__TASK REQUIREMENTS__:
Keeping pictures out, repeat the lines of the listing below exactly, starting at its first line and finishing with the one that holds "font-weight: normal ->".

__STUDY MATERIAL__:
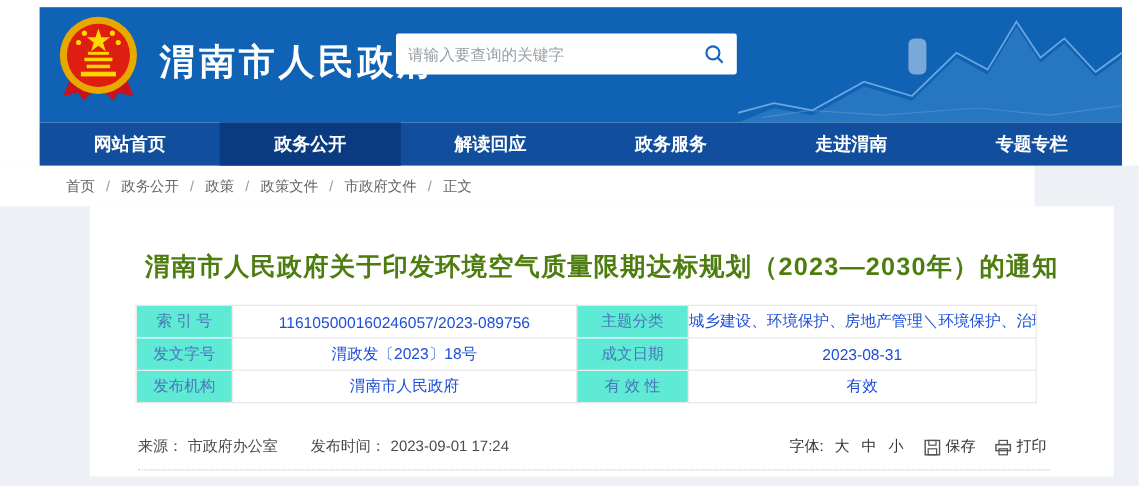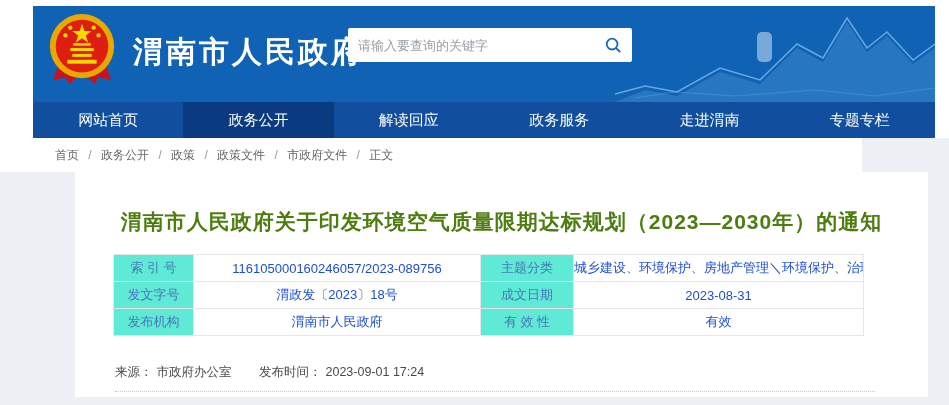"请输入要查询的关键字" .search-box { left: 315px -> 297px }
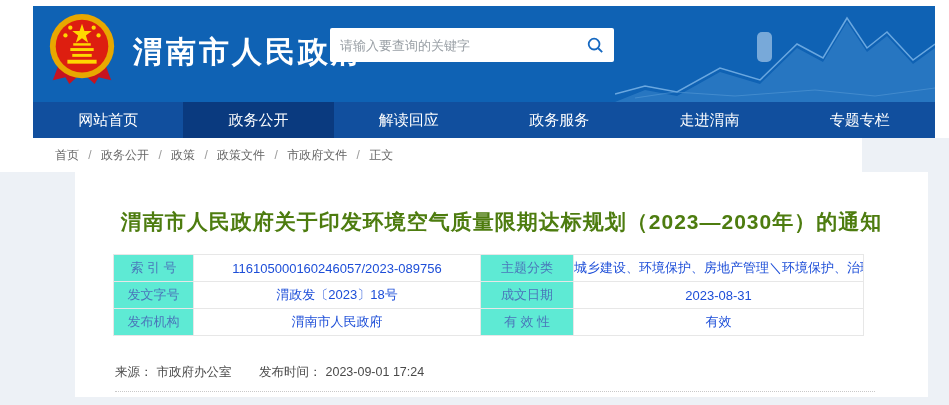"网站首页" .nav-item { font-weight: normal -> bold }
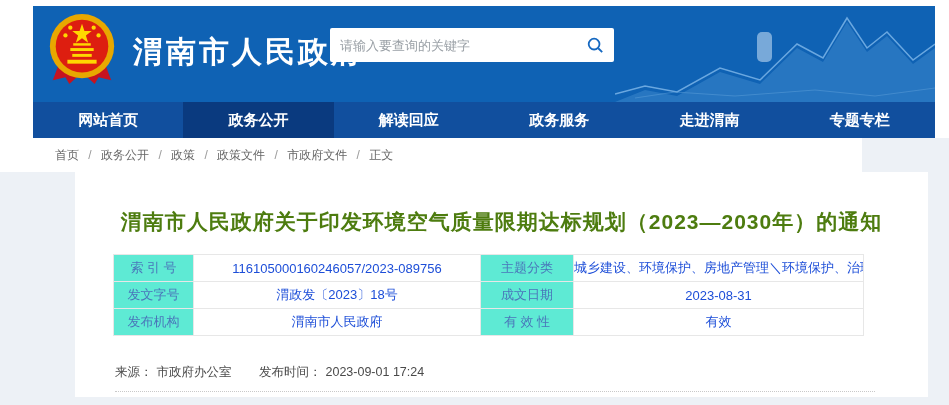"字体:" div.meta-right { html: none -> <div> <span>字体:</span> <span>大</span> <span>中</span> <span>小</span> <button> <svg> <rect></rect> <rect></rect> <rect></rect> </svg> <span>保存</span> </button> <button> <svg> <rect></rect> <rect></rect> <rect></rect> </svg> <span>打印</span> </button> </div> }
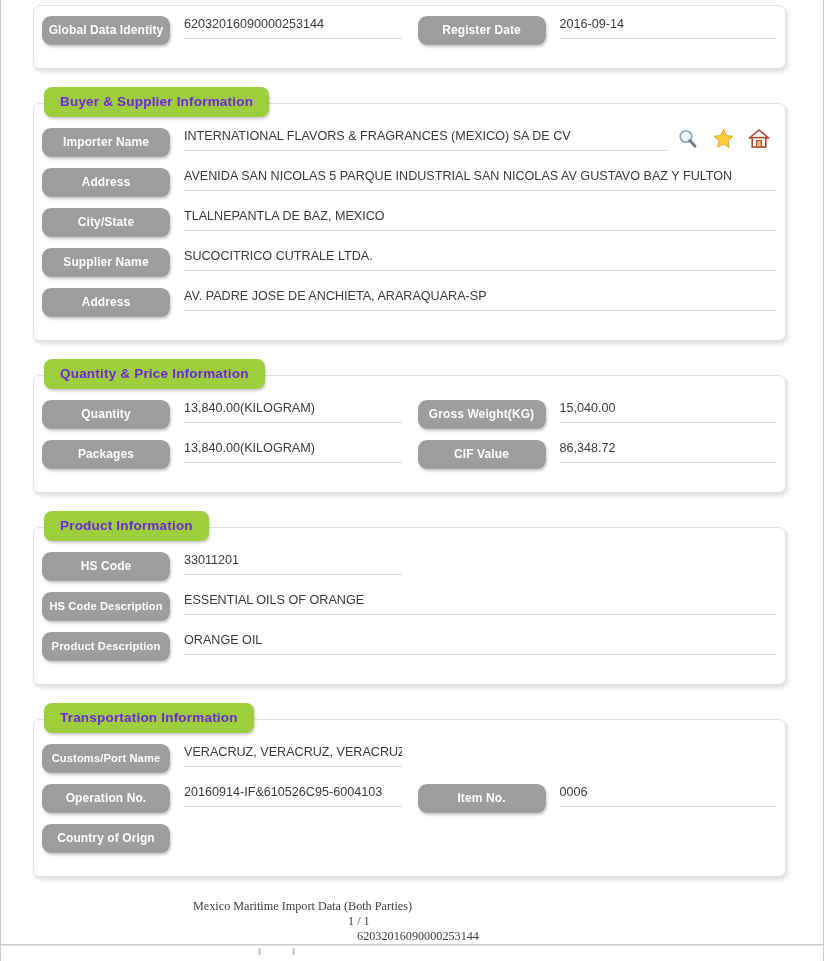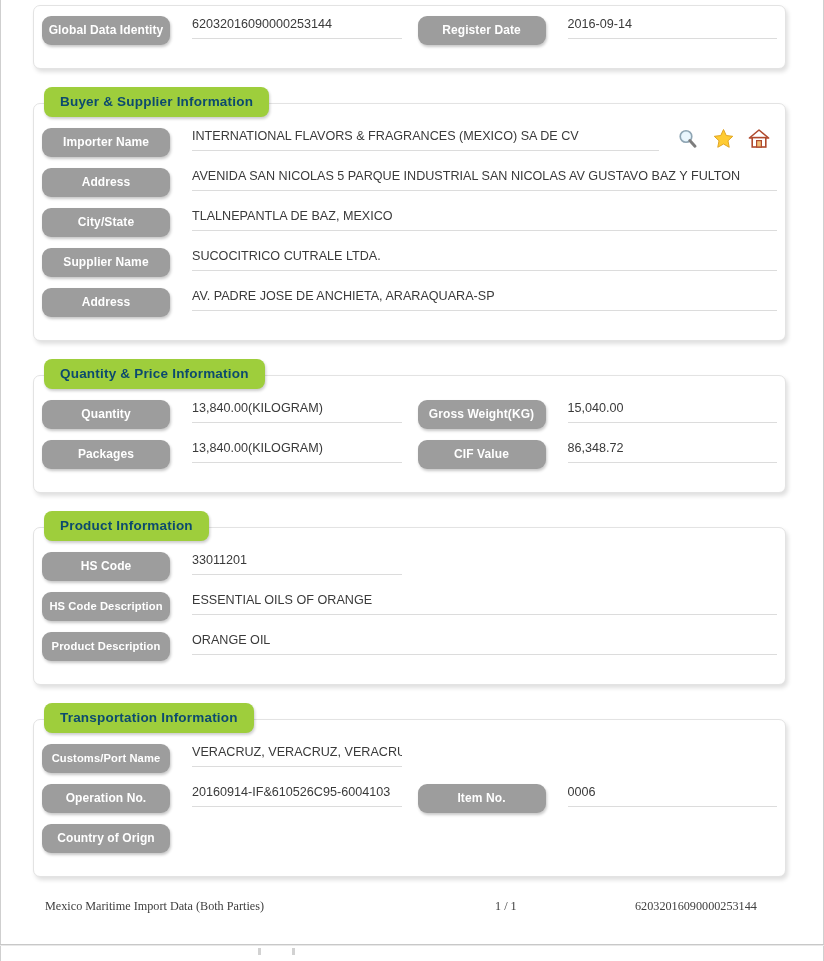"Global Data Identity" .cell { gap: 8px -> none }
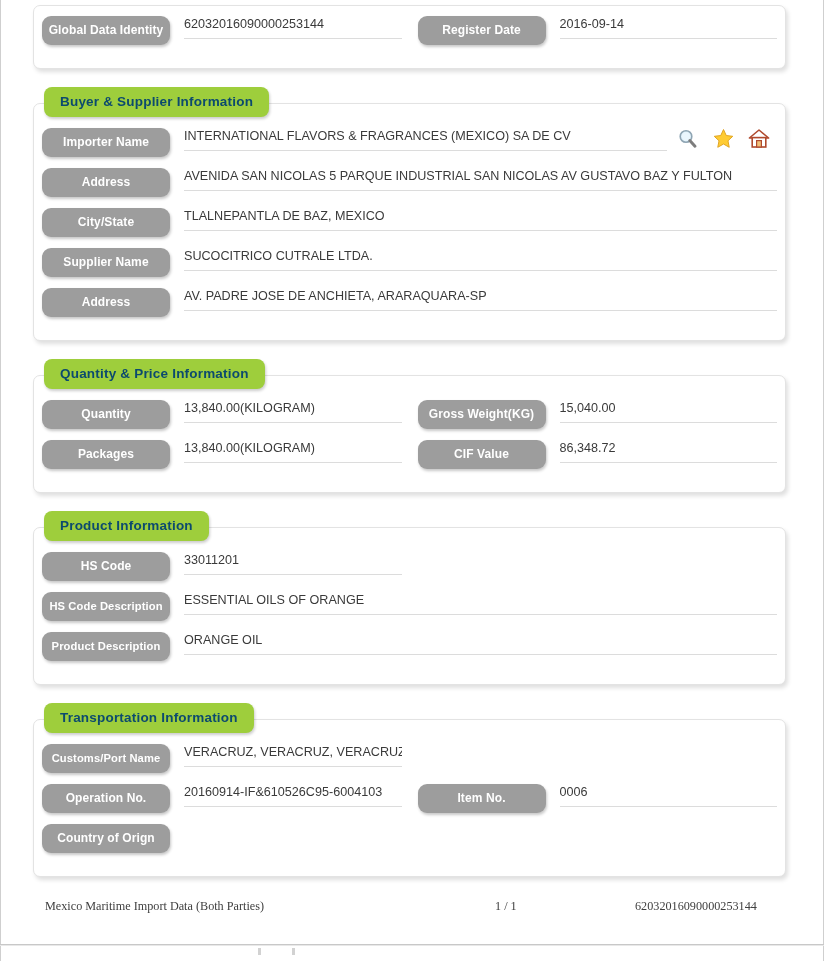"Buyer & Supplier Information" .panel-title { color: #0c4a6e -> #6d28d9 }
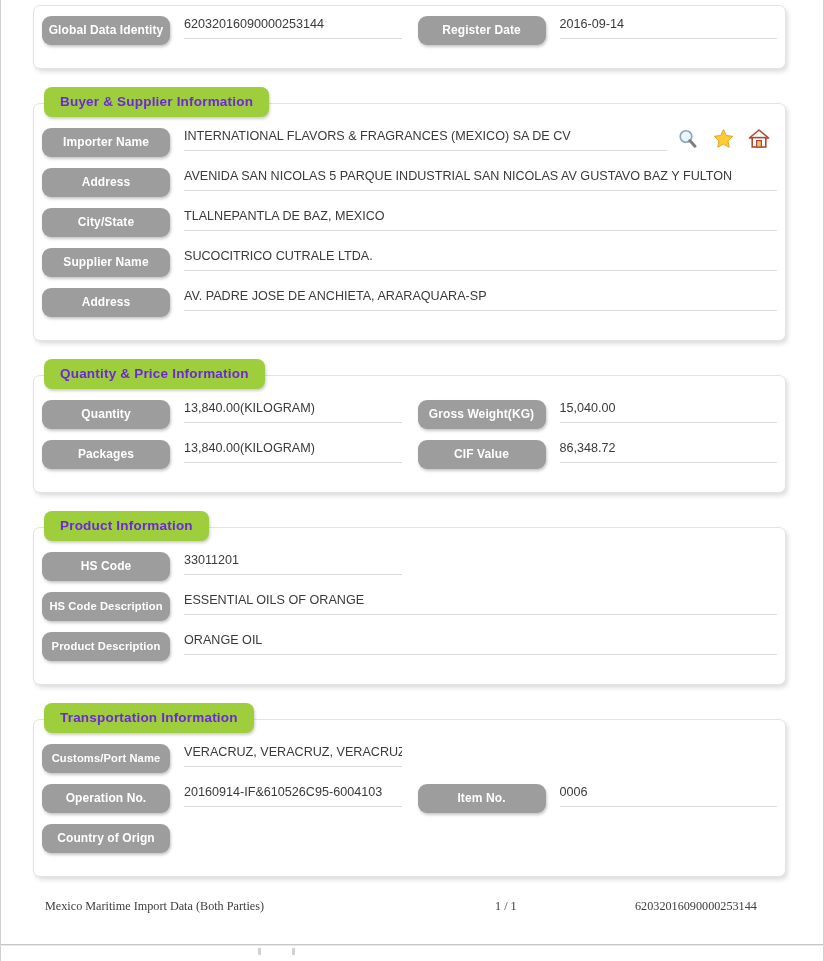"Mexico Maritime Import Data (Both" .footer { flex-direction: none -> column }
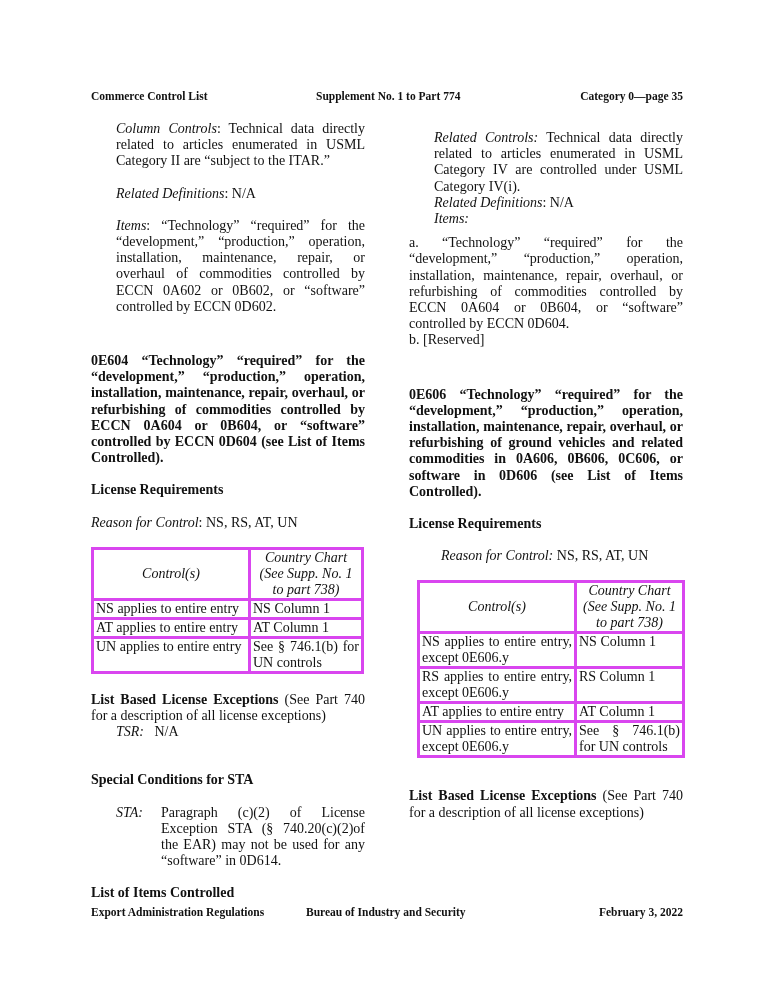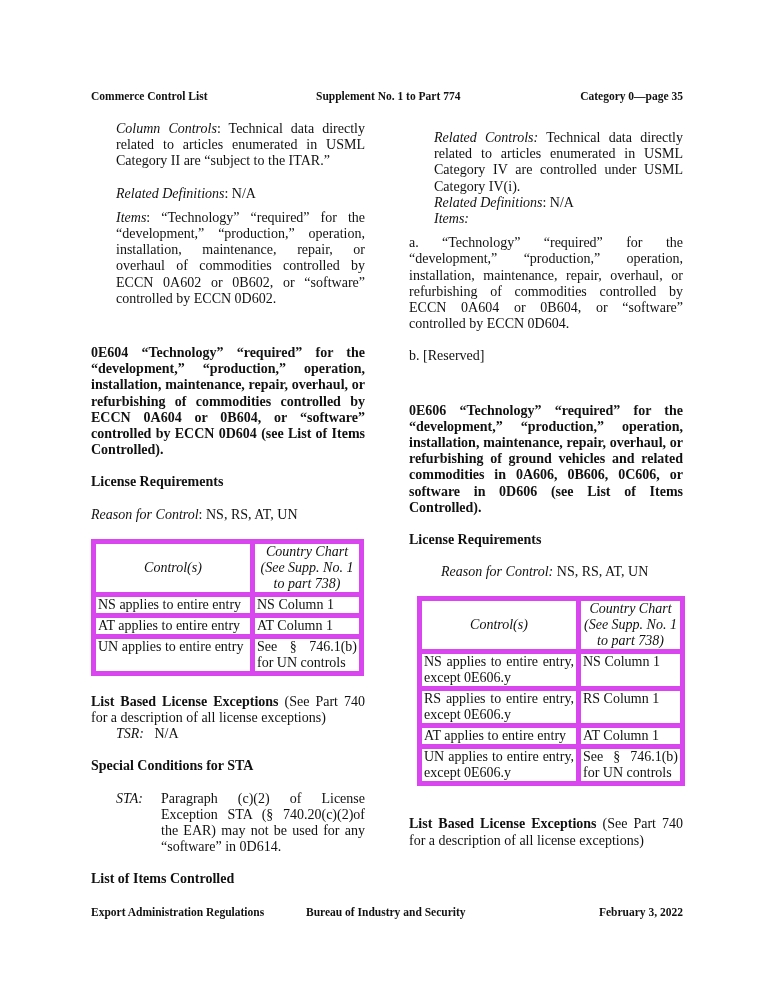"Items: “Technology” “required” for the" p.ind { margin-top: 8px -> 16px }
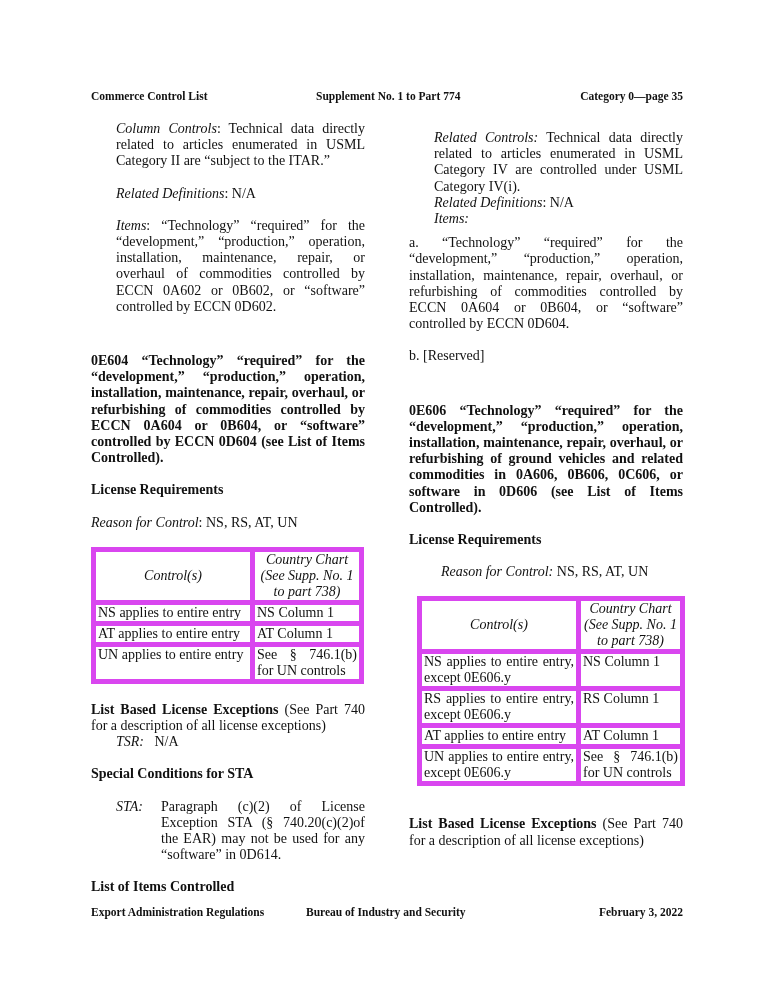"b. [Reserved]" p { margin-top: 16px -> none }
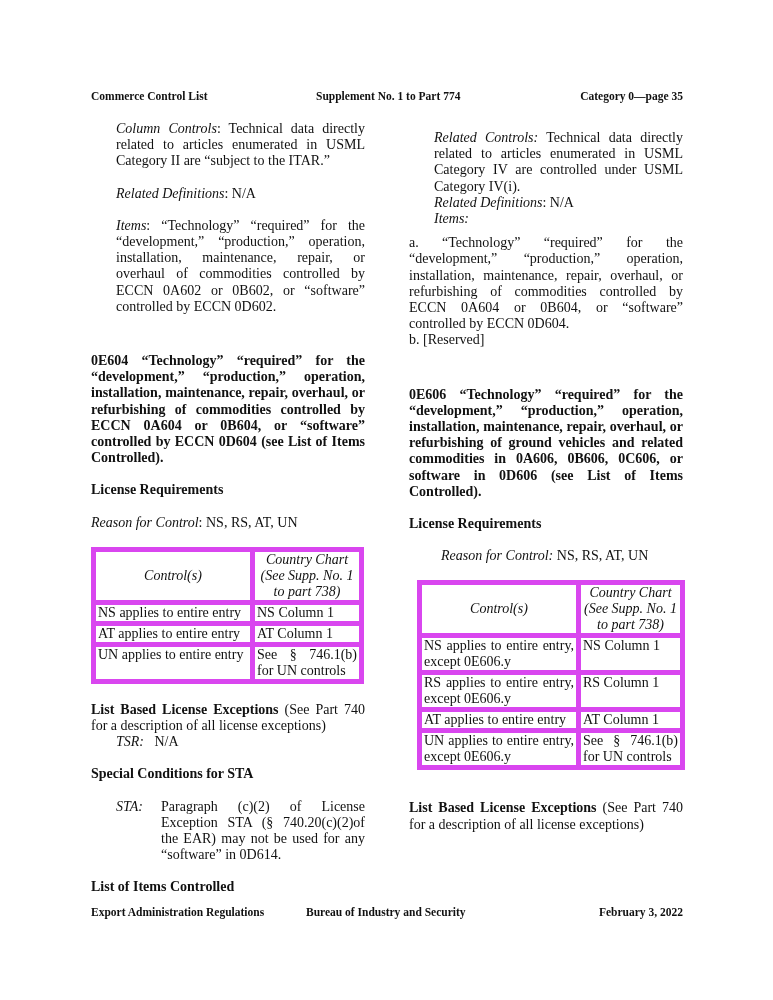"Country Chart (See Supp. No." td, th { border: 5px solid #d946ef -> 3px solid #d946ef }
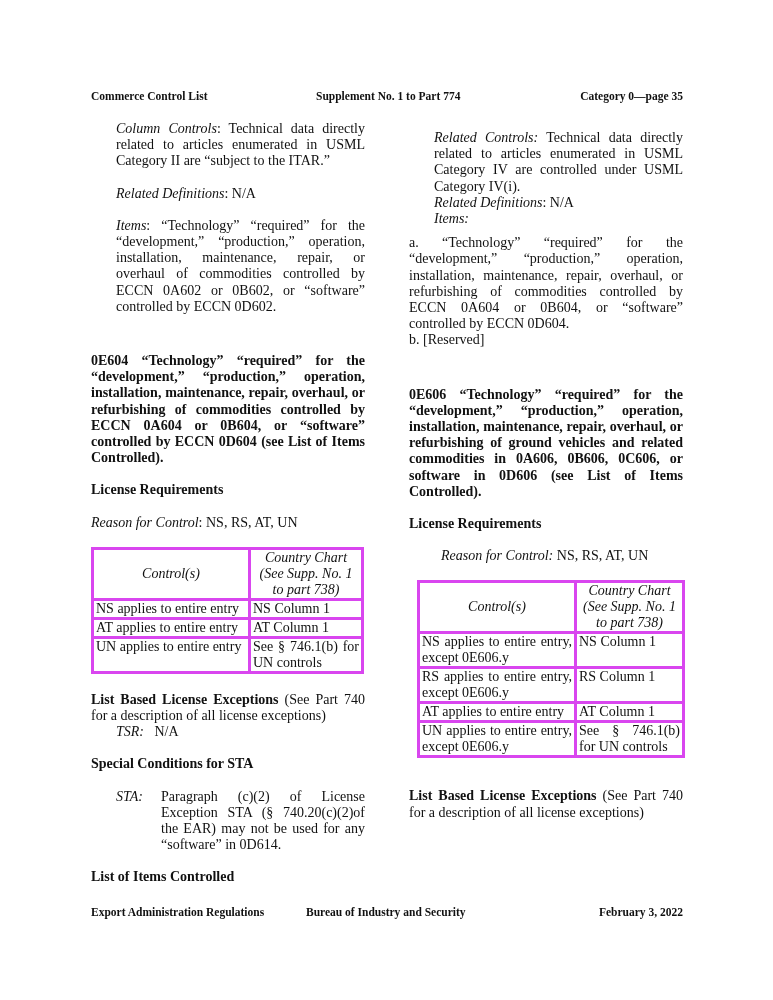"Special Conditions for STA" p.b { margin-top: 16px -> 32px }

__RESULT BELOW__:
"请输入要查询的关键字" .search-box { left: 315px -> 297px }
"网站首页" .nav-item { font-weight: normal -> bold }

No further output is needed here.